Since the early 2000s improving access to surgical and other hospital based care has been a national, provincial and regional priority across the country. Federal and provincial governments have allocated hundreds of millions of dollars to improve Canada’s weak performance in this area relative to other developed countries. Despite this investment, Canada continues to lag most other OECD countries in providing timely access to care.

Understanding that you can’t manage what you can’t track, many provincial government ministries of health have established provincial wait list registries. Each patient’s wait is tracked by these registries. Many of these provincial registries require the physician offices to submit paper forms or to log into a provincial web site in a parallel process outside the process of care. The timeliness and accuracy of capturing information by this approach has resulted in unnecessary costs and raised data integrity questions.

Furthermore, in Canada modern computerized wait list management systems to help those responsible for managing wait lists are only now being deployed. No single solution exists for reducing wait times, rather as the OECD has observed, countries that have made progress in this area have taken a multifaceted approach.

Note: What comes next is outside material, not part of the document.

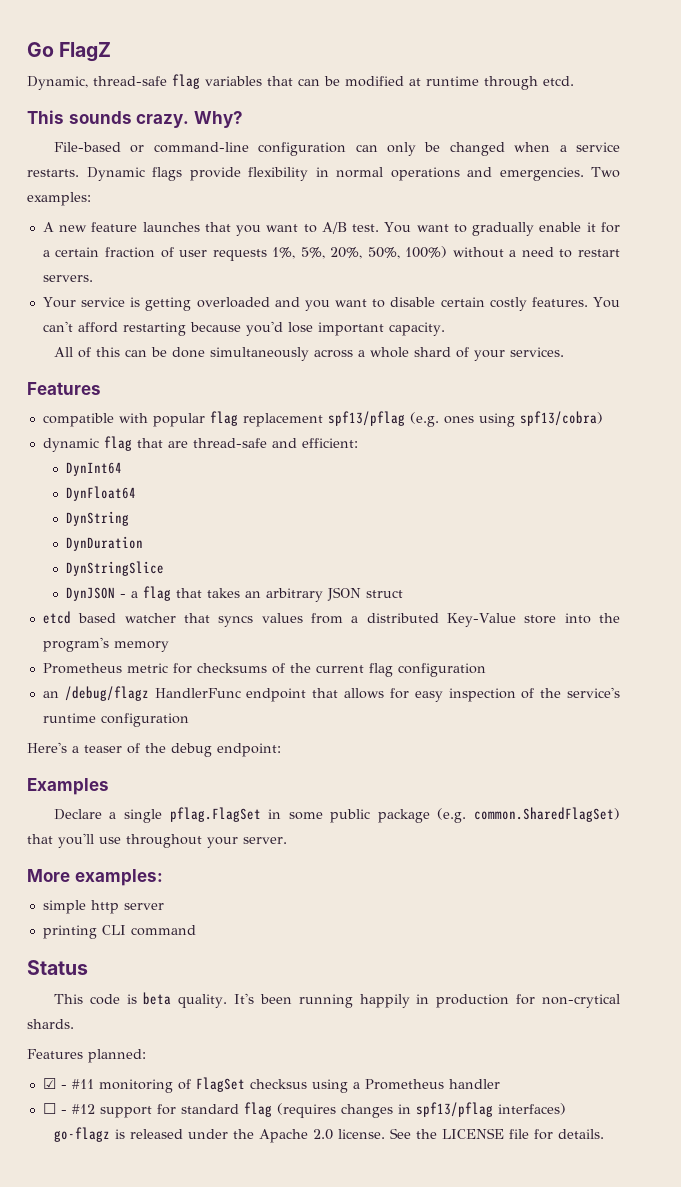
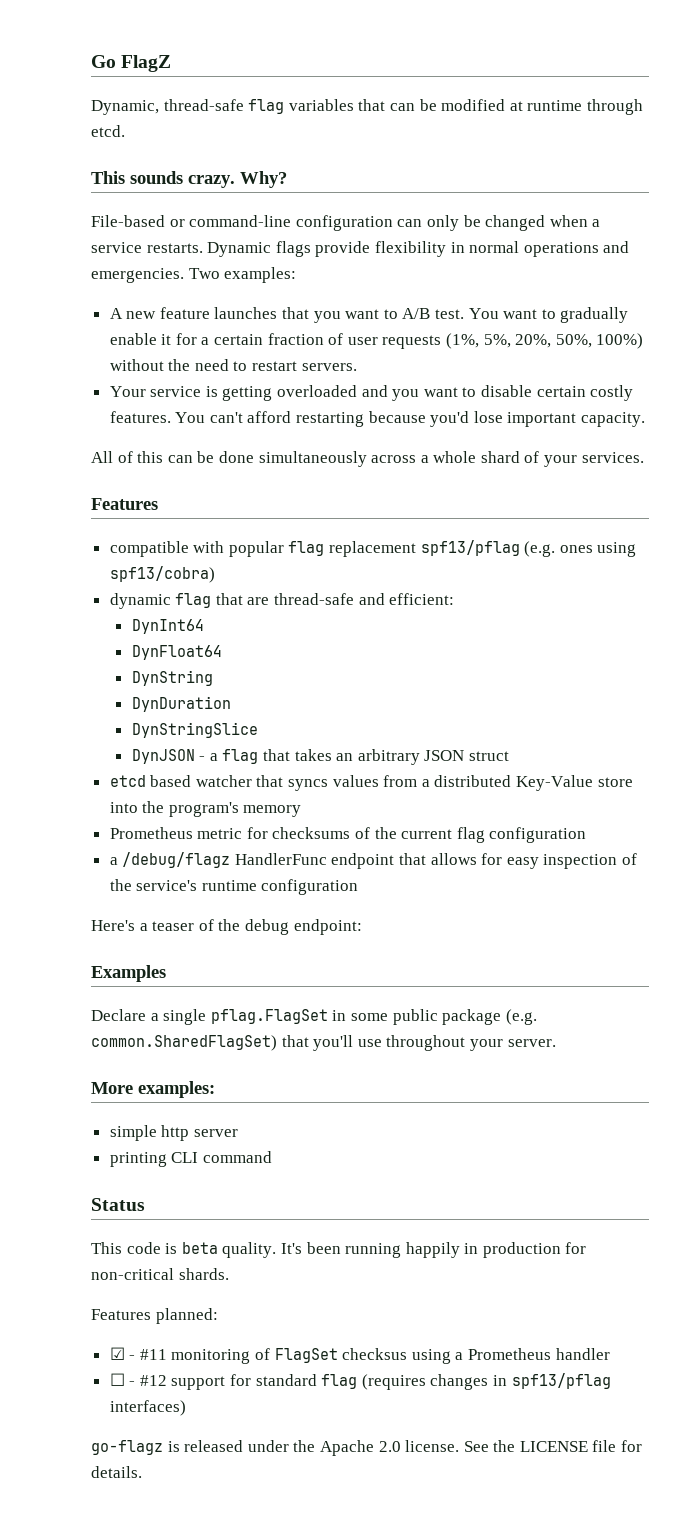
[272,247,296,259] 1%, -> [446,333,480,349] (1%,
[509,250,517,257] a -> [168,359,191,371] the
[42,691,59,698] an -> [109,857,118,865] a
[542,994,621,1008] non-crytical -> [91,1268,174,1280] non-critical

Two dispirit regions in Canada have taken a leadership role in their approach to improving access to care and improving patient safety.

 

The Central East Local Health Integration Network

The Central East LHIN on the eastern edges of Toronto Ontario, with eleven surgical sites, was the first health authority in Canada to deploy a web based eBooking and wait times reporting system across an entire region. Today, the LHIN’s almost 400 surgeons eBook their cases and are provided with a colour coded dashboard of their individual wait lists. All mandatory provincial reporting to Ontario’s wait list registry (WTIS) is done automatically and accurately in real time. At the request of the LHIN, the tool was recently modified to facilitate improved performance management and accountability by enabling provincial, regional and hospital specific wait time targets. This granular level of performance management promises to directly impact the CE LHIN’s ability to make progress on improving wait times for its 1.4 million residents.

 

The Technology

Originally developed inside a large Canadian hospital by physicians, administrative leadership and information technology specialists, the Novari Access to Care™ system is in use in three Canadian provinces. In brief, the tool uses modern web technology to integrate the physician offices with the hospital surgical scheduling systems. The Novari system does not replace OR scheduling systems at individual hospitals but rather enhances them by acting as a wait times “front-end” to these systems in a very complementary approach.

 

The five pillars of the technology include:

  1. Wait list management
  2. Automated wait times reporting
  3. eBooking
  4. Pre-Op standardization
  5. Real time business intelligence, performance & accountability system

The success of the Novari system has rested on the designers’ founding principle that once deployed, every user to include the medical secretaries, physicians, booking clerks, wait time coordinators, surgical leadership, hospital administrators, provincial wait list managers and regional leadership should derive a benefit and not have an additional burden placed on them. Adhering to this principle has resulted in one hundred percent adoption wherever the Novari Access to Care has been deployed.